Concerto pour pipa et orchestre à cordes

PIOTR ILITCH TCHAÏKOVSKI

Symphonie no 4

I. Andante sostenuto – Moderato con anima
II. Andante in modo di canzona
III. Scherzo: Pizzicato ostinato
IV. Finale : Allegro con fuoco

Tchaïkovsky compose sa quatrième symphonie en 1877, durant une période charnière de sa vie. Il esquisse les mouvements en mai et en juin, mais son travail est interrompu par son mariage désastreux à Antonina Milioukova. Le compositeur, qui est homosexuel, souffre alors d’une dépression nerveuse. Il réussit ultimement à s’en sortir, sans doute grâce à l’aide de Nadejda von Meck, une veuve richissime et une admiratrice de la musique de Tchaïkovsky. Elle commence à lui verser une allocation annuelle, ce qui permet au compositeur de se consacrer entièrement à la musique, à l’abri des préoccupations financières. C’est grâce à cet arrangement que Tchaïkovsky termine sa Symphonie no 4 en janvier 1878.

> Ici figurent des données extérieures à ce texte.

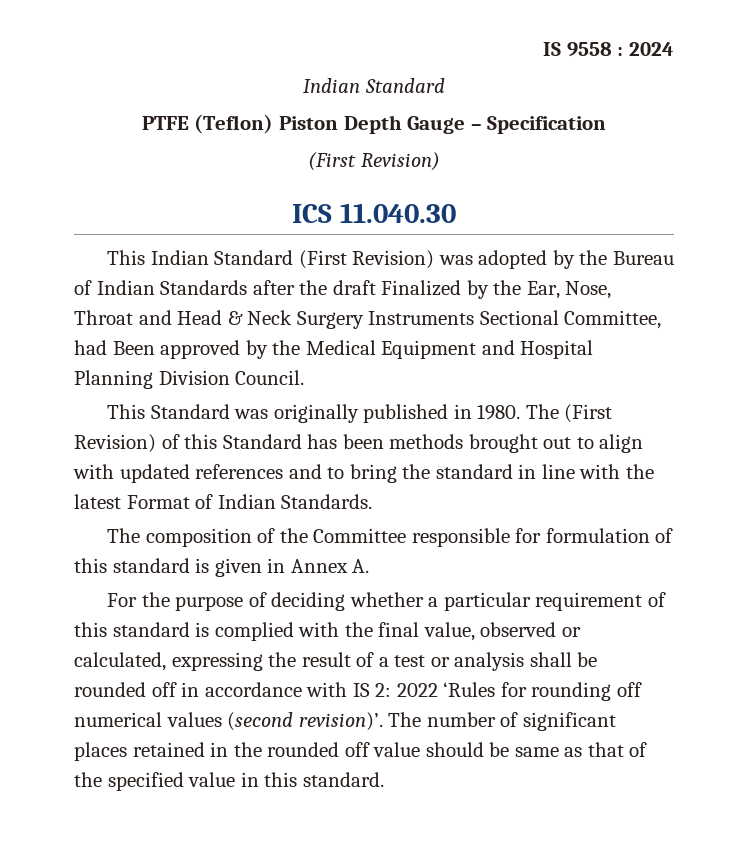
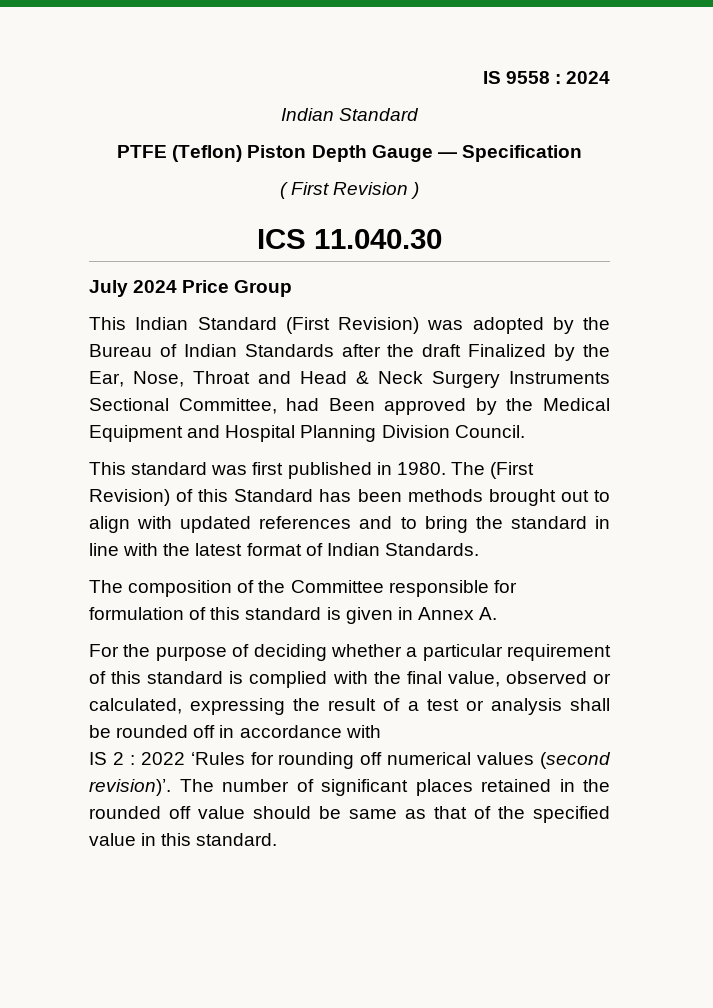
- PTFE (Teflon) Piston Depth Gauge – Specification
- (First Revision)
+ PTFE (Teflon) Piston Depth Gauge — Specification
+ ( First Revision )
  ICS 11.040.30
+ July 2024 Price Group
- This Standard was originally published in 1980.
+ This standard was first published in 1980.
- The (First Revision) of this Standard has been methods brought out to align with updated references and to bring the standard in line with the latest Format of Indian Standards.
+ The (First Revision) of this Standard has been methods brought out to align with updated references and to bring the standard in line with the latest format of Indian Standards.
- For the purpose of deciding whether a particular requirement of this standard is complied with the final value, observed or calculated, expressing the result of a test or analysis shall be rounded off in accordance with IS 2: 2022 ‘Rules for rounding off numerical values (second revision)’.
+ For the purpose of deciding whether a particular requirement of this standard is complied with the final value, observed or calculated, expressing the result of a test or analysis shall be rounded off in accordance with
+ IS 2 : 2022 ‘Rules for rounding off numerical values (second revision)’.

L’œuvre suit un cheminement émotionnel, qui s’apparente au passage de l’ombre à la lumière ou au triomphe face au conflit, un peu comme la Symphonie no 5 de Beethoven. En effet, Tchaïkovsky écrit, dans une lettre adressée au compositeur Sergueï Taneïev, que sa quatrième symphonie est incontestablement inspirée de la Symphonie en do mineur de Beethoven. Elle s’ouvre par une fanfare funeste de cuivres (« une force du destin », comme Tchaïkovsky explique à sa mécène), qui devient un leitmotiv de l’œuvre. Dans le premier mouvement, en particulier, elle revient de manière spectaculaire à des moments charnières : tendez l’oreille pour entendre son intrusion brutale, au moment où la musique semble devenir plus optimiste et triompher de son angoisse. Le deuxième mouvement commence, résigné devant ce qui l’a précédé : une mélodie mélancolique initialement entonnée par le hautbois. Mais tout n’est pas perdu, puisqu’un nouveau thème optimiste dans la section du milieu se mue en une effusion orchestrale passionnée.

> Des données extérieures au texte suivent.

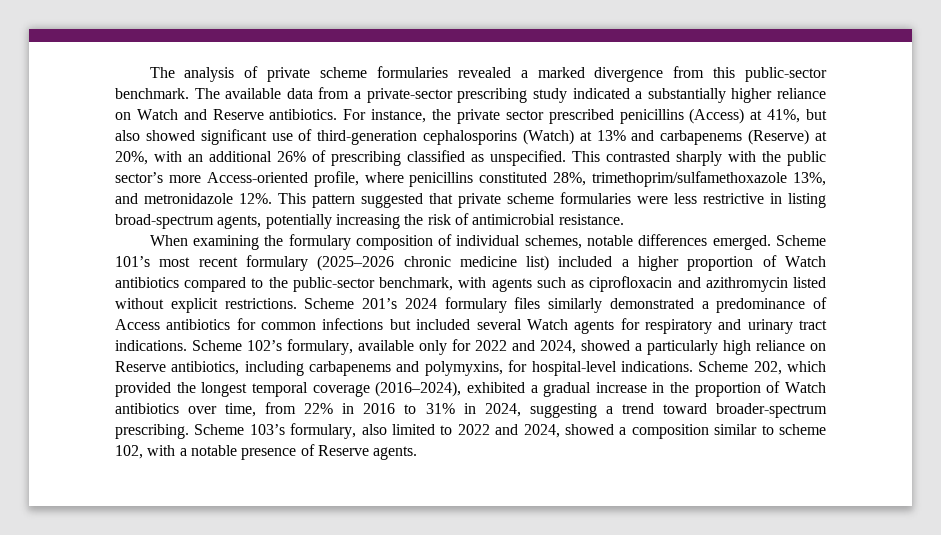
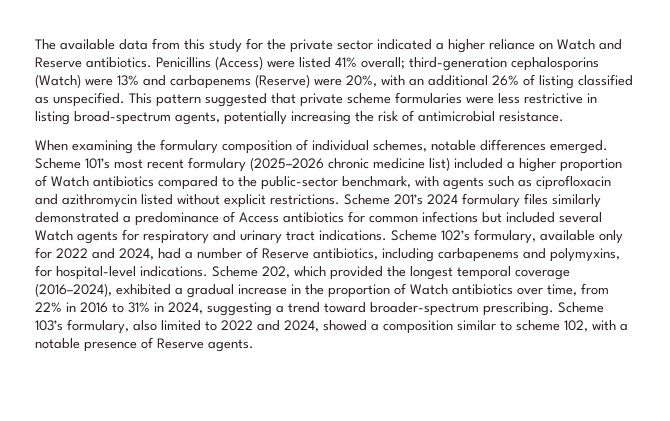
- The analysis of private scheme formularies revealed a marked divergence from this public-sector benchmark. The available data from a private-sector prescribing study indicated a substantially higher reliance on Watch and Reserve antibiotics.
+ The available data from this study for the private sector indicated a higher reliance on Watch and Reserve antibiotics.
- For instance, the private sector prescribed penicillins (Access) at 41%, but also showed significant use of third-generation cephalosporins (Watch) at 13% and carbapenems (Reserve) at 20%, with an additional 26% of prescribing classified as unspecified.
+ Penicillins (Access) were listed 41% overall; third-generation cephalosporins (Watch) were 13% and carbapenems (Reserve) were 20%, with an additional 26% of listing classified as unspecified.
- This contrasted sharply with the public sector’s more Access-oriented profile, where penicillins constituted 28%, trimethoprim/sulfamethoxazole 13%, and metronidazole 12%. This pattern suggested that private scheme formularies were less restrictive in listing broad-spectrum agents, potentially increasing the risk of antimicrobial resistance.
+ This pattern suggested that private scheme formularies were less restrictive in listing broad-spectrum agents, potentially increasing the risk of antimicrobial resistance.
- Scheme 102’s formulary, available only for 2022 and 2024, showed a particularly high reliance on Reserve antibiotics, including carbapenems and polymyxins, for hospital-level indications.
+ Scheme 102’s formulary, available only for 2022 and 2024, had a number of Reserve antibiotics, including carbapenems and polymyxins, for hospital-level indications.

Le Scherzo, joué entièrement par les cordes, offre un répit ludique. Il encadre un Trio central, une danse élégante pour bois qui devient maladroitement rapide avant d’être interrompue de manière humoristique par les cuivres qui entonnent le thème du Scherzo comme une marche. La finale commence par un fracas produit par l’orchestre tout entier (y compris les cymbales et la grosse caisse!); s’en suit un sifflement coulant, puis une mélodie naïve, mais sombre, inspirée de la chanson traditionnelle russe Dans le champ, le bouleau se dressait. Alternant avec des retours au premier thème, la chanson folklorique est amplifiée dans des épisodes étendus, dont le deuxième adopte la forme de la fanfare menaçante du premier mouvement. Cette fois-ci, toutefois, elle ne constitue plus une menace, et la symphonie se dirige, sans entrave, vers sa fougueuse apothéose.

Notes de programme rédigées par Hannah Chan-Hartley, Ph. D.